The clinical charts of 107 inpatients, admitted over duration of 2 years, with a primary diagnosis of catatonia were examined for response to lorazepam trial. Trial was considered as having received 3-6 mg per day of lorazepam for at least 3 days.
Out of these 107 patients, 99 received lorazepam and 8 received electroconvulsive therapy as the first line of management. There were 32 responders and 67 nonresponders to lorazepam. The nonresponders were characterized by rural background (85.1 % vs. 62.5 % , P=.01), longer duration of catatonic symptoms (108.88 vs. 25.12 days, P=.018), mutism (63.6 % vs. 31.3 % , P=.02) and presence of first-rank symptoms like third-person auditory discussing-type hallucinations (16.4 % vs. 12.0 % , P=.03) and made phenomena (7.5 % vs. 0 % , P=.04). The presence of waxy flexibility (12.5 % vs. 4.5 % , P=.03) predicted good response.

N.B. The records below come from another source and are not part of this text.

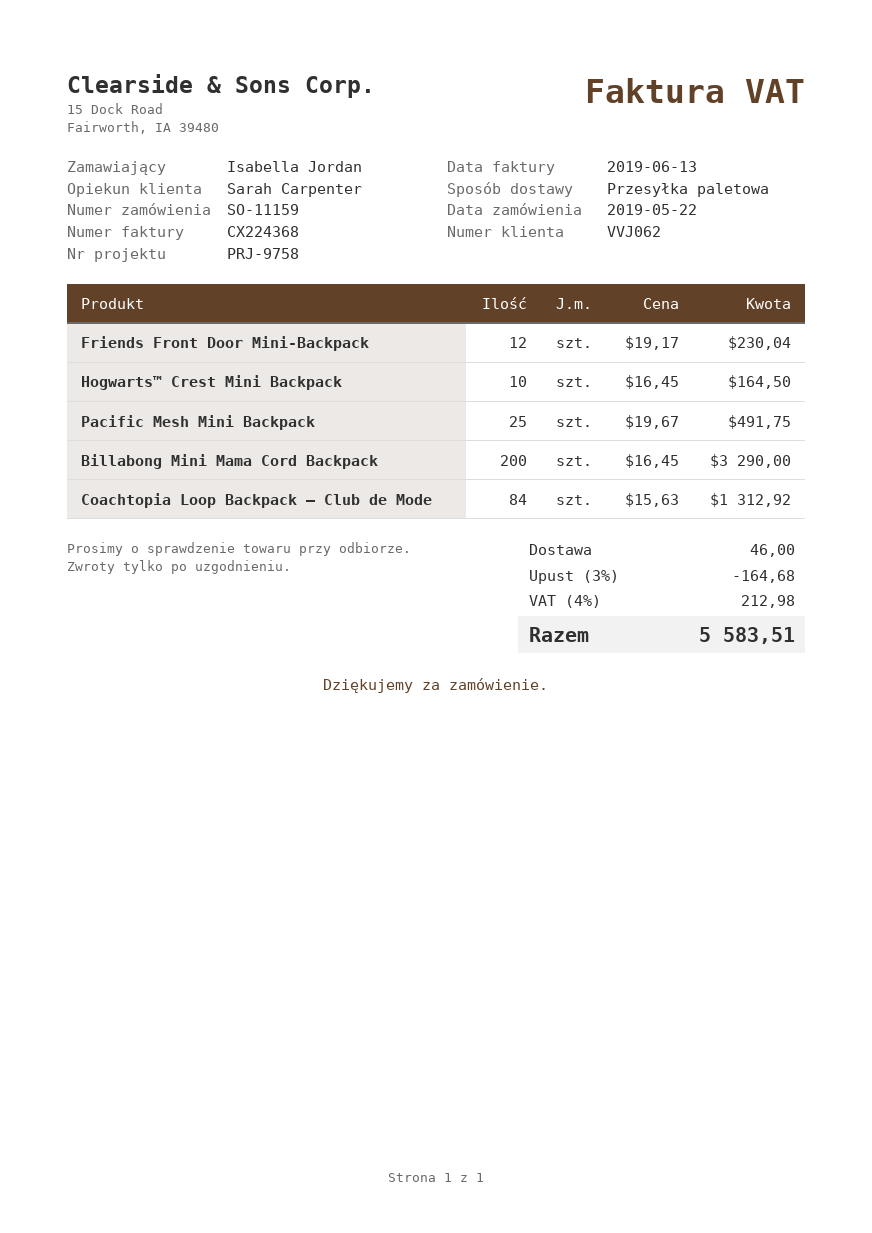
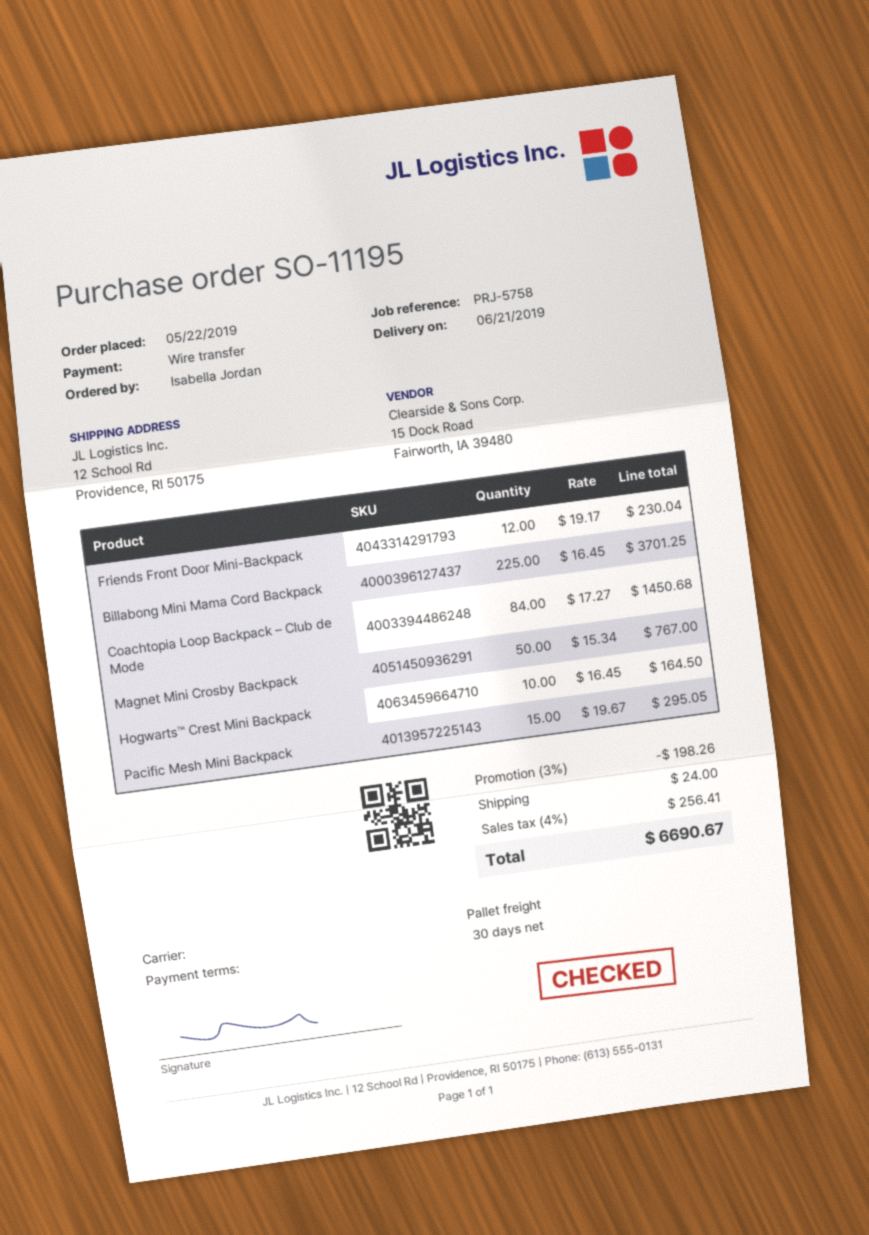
order number: SO-11159 -> SO-11195
reference: PRJ-9758 -> PRJ-5758
Pacific Mesh Mini Backpack: 25 x 19.67 = 491.75 -> 15 x 19.67 = 295.05
Billabong Mini Mama Cord Backpack: 200 x 16.45 = 3290.00 -> 225 x 16.45 = 3701.25
Coachtopia Loop Backpack – Club de Mode: 84 x 15.63 = 1312.92 -> 84 x 17.27 = 1450.68
Magnet Mini Crosby Backpack: none -> 50 x 15.34 = 767.00
discount: 3% = 164.68 -> 3% = 198.26
shipping: 46.00 -> 24.00
tax: 4% = 212.98 -> 4% = 256.41
total: 5583.51 -> 6690.67

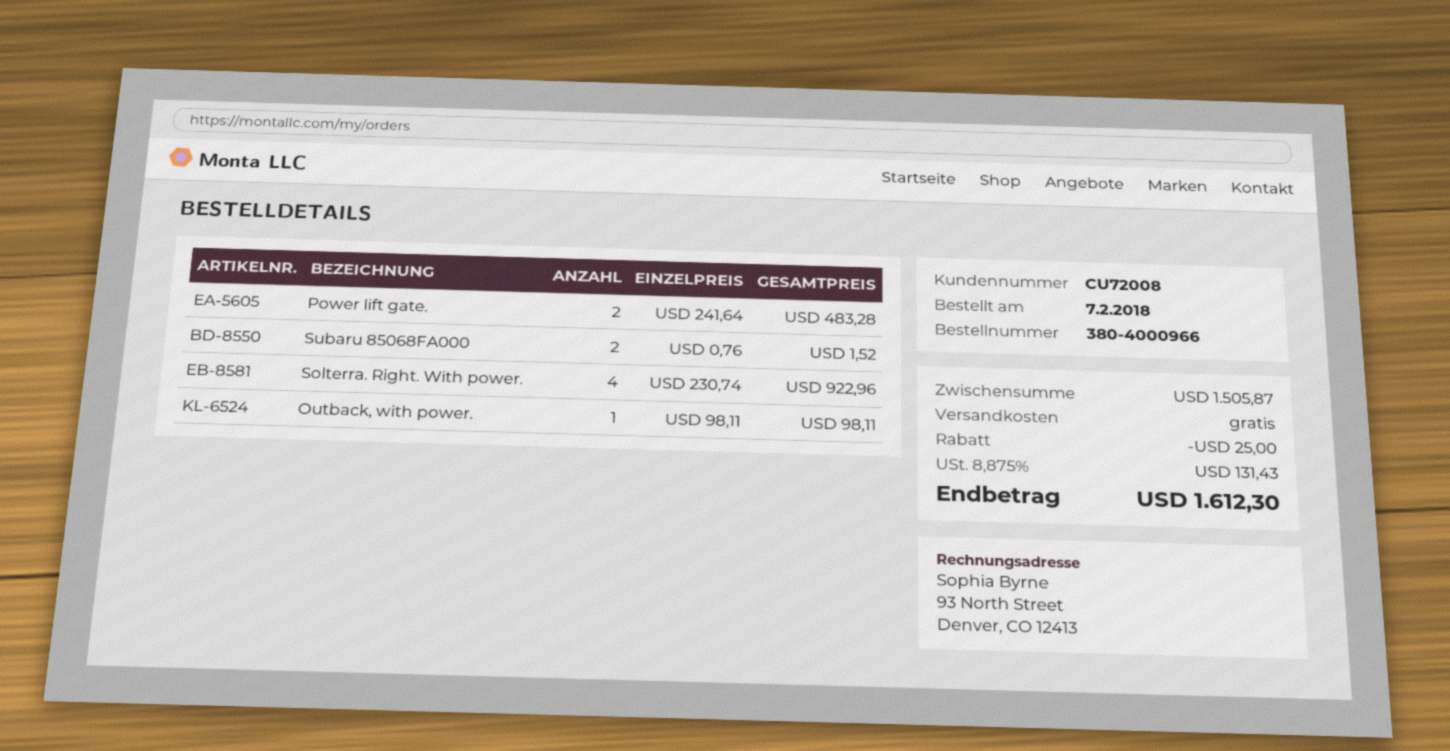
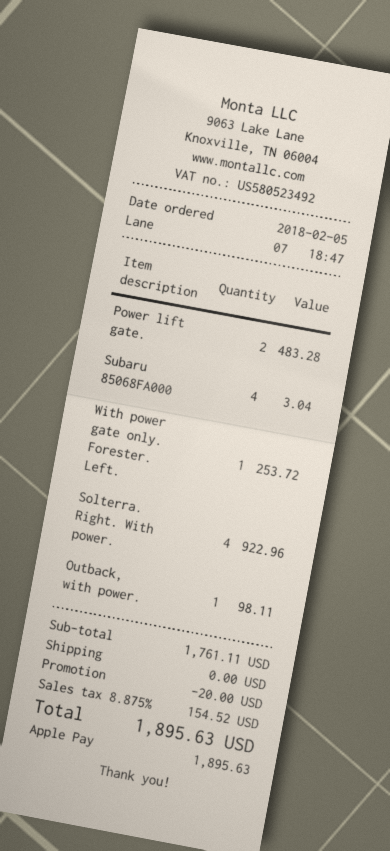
order date: 2018-02-07 -> 2018-02-05
Subaru 85068FA000: 2 for 1.52 -> 4 for 3.04
With power gate only. Forester. Left.: none -> 1 for 253.72
subtotal: 1505.87 -> 1761.11
discount: 25.00 -> 20.00
tax: 8.875% = 131.43 -> 8.875% = 154.52
total: 1612.30 -> 1895.63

This study identifies that longer duration of illness, presence of catatonic sign of mutism and certain specific phenomena like third-person auditory hallucinations and made phenomena predicted poor response to lorazepam in catatonia. This could provide insight into the prediction and planning of the appropriate treatment strategies in this psychiatric emergency.